* Exercise instructions *
Tally every line in the data that has the word "decoration" and report only the total.

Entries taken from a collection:
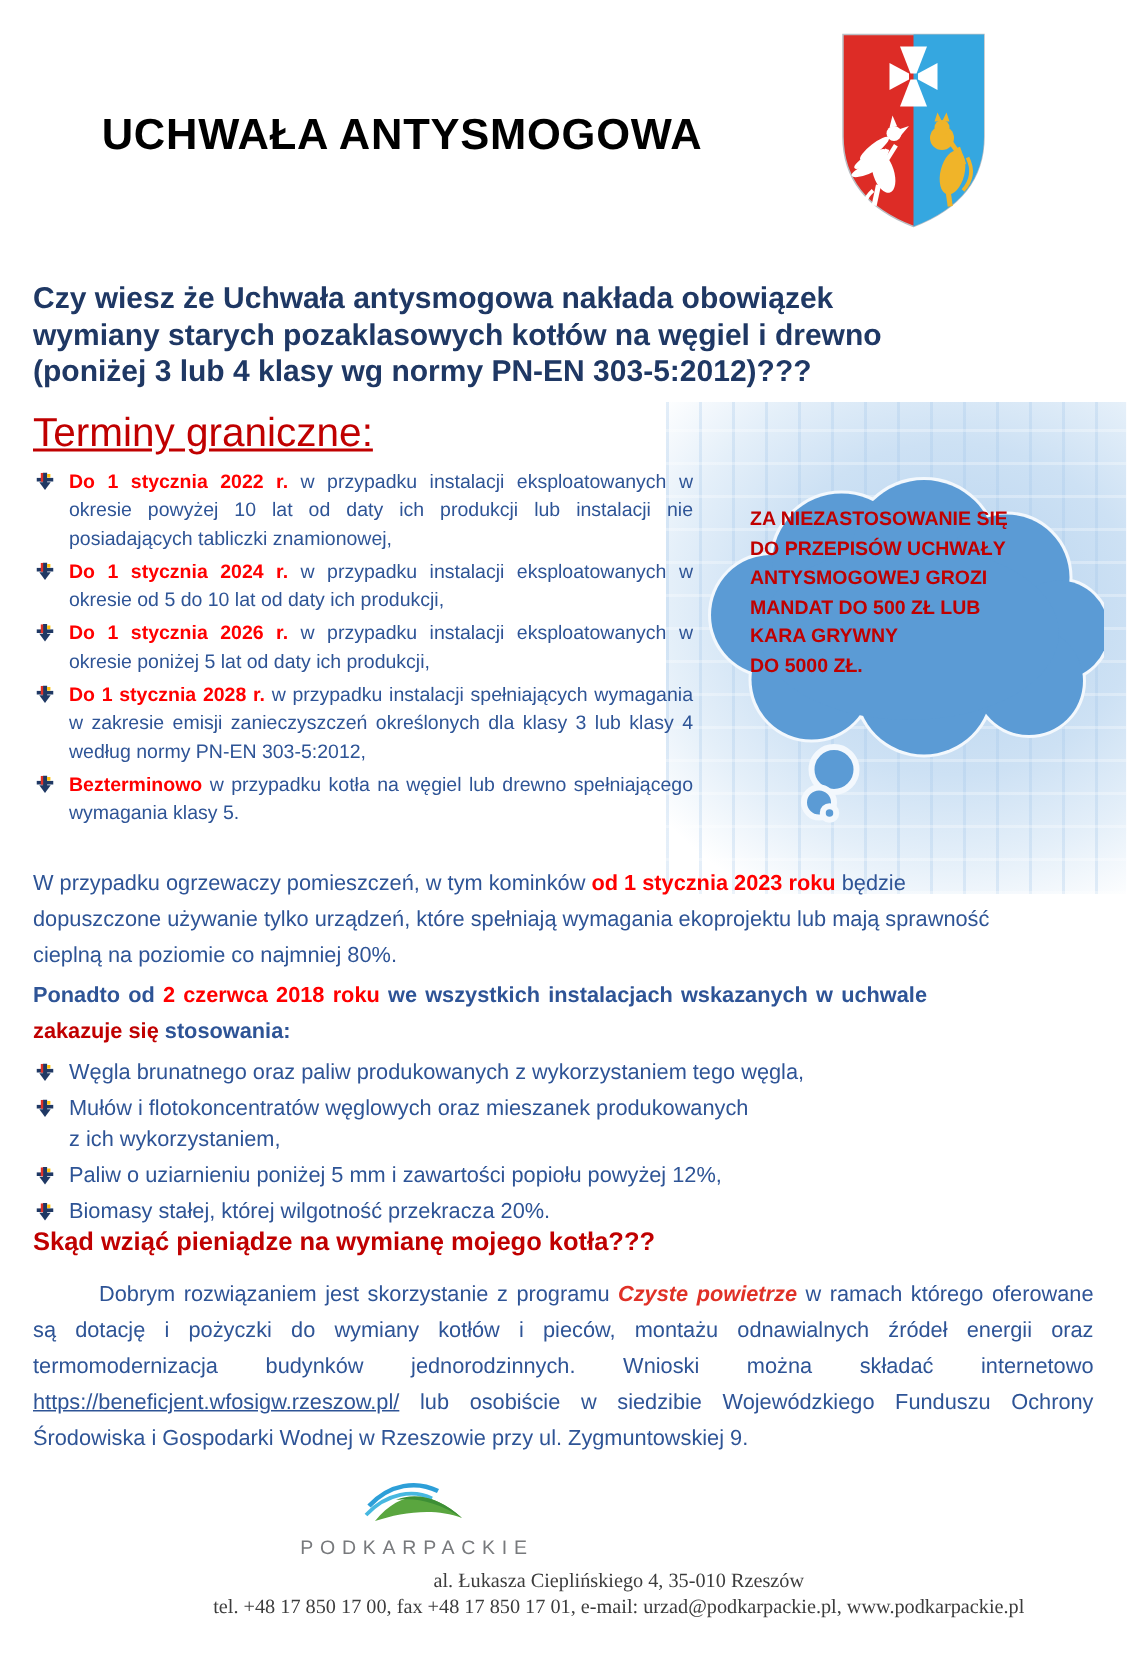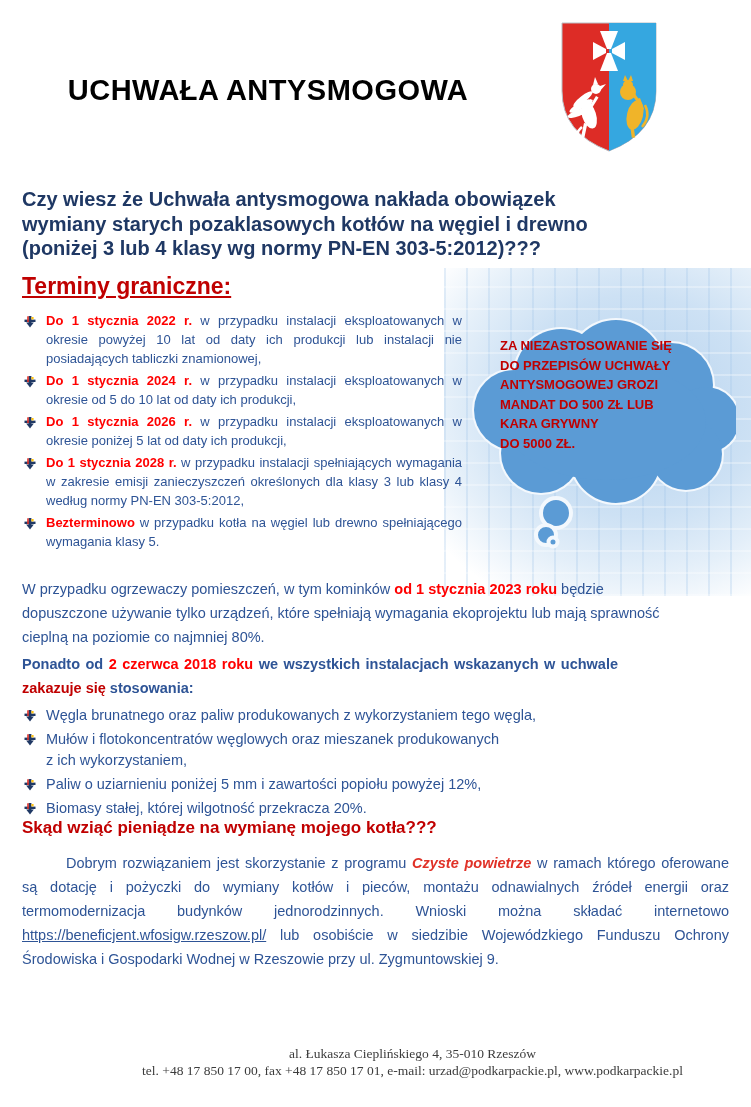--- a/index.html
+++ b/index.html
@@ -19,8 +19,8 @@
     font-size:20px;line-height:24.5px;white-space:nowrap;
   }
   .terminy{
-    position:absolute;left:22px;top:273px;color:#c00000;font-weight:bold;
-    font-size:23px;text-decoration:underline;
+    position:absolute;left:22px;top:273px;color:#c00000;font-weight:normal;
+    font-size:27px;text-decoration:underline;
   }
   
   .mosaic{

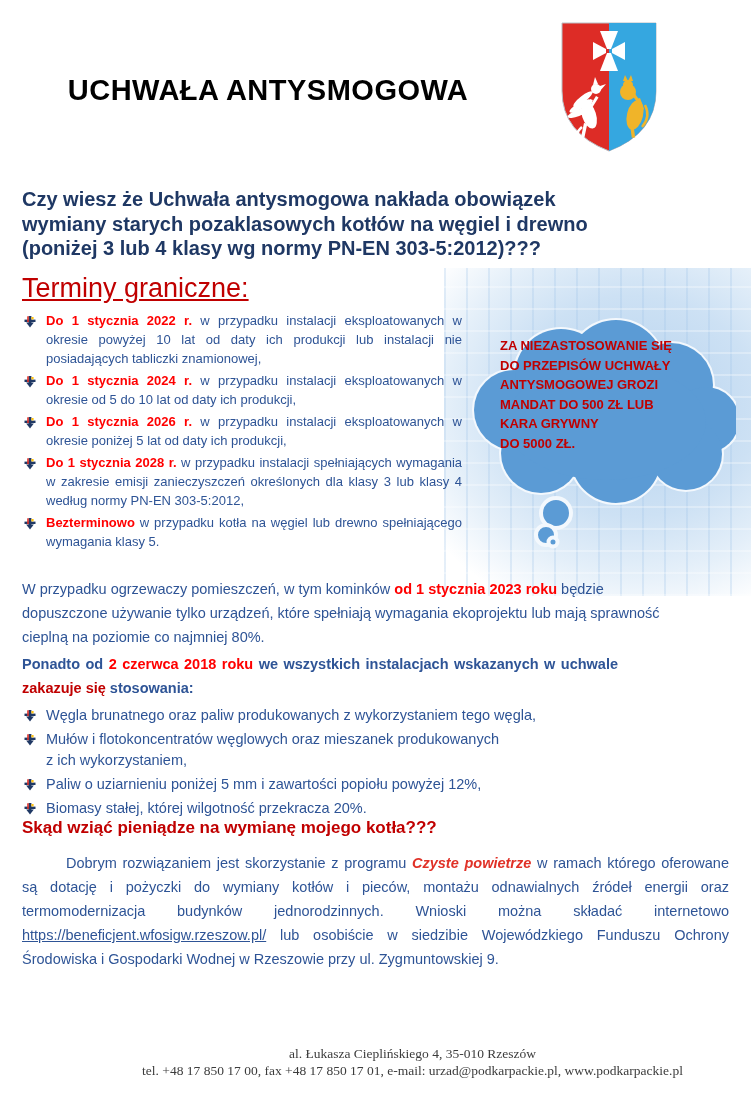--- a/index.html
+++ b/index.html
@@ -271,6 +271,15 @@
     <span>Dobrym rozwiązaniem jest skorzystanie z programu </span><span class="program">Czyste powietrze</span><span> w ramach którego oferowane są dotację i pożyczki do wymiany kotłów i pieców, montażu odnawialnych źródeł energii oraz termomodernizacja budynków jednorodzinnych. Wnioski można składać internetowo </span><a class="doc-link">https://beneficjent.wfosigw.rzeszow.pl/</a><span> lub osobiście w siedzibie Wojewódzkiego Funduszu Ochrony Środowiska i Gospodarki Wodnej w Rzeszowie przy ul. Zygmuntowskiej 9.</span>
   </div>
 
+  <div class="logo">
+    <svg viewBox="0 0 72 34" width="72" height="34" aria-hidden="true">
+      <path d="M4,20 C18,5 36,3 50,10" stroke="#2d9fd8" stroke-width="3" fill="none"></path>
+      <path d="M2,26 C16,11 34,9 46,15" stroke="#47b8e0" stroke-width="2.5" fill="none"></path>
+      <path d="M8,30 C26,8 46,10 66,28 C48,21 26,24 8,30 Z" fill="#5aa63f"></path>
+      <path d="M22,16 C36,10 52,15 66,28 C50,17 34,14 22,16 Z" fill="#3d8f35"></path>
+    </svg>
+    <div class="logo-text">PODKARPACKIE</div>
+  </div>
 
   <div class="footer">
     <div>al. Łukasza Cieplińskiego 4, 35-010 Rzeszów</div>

* Answer to this exercise *
2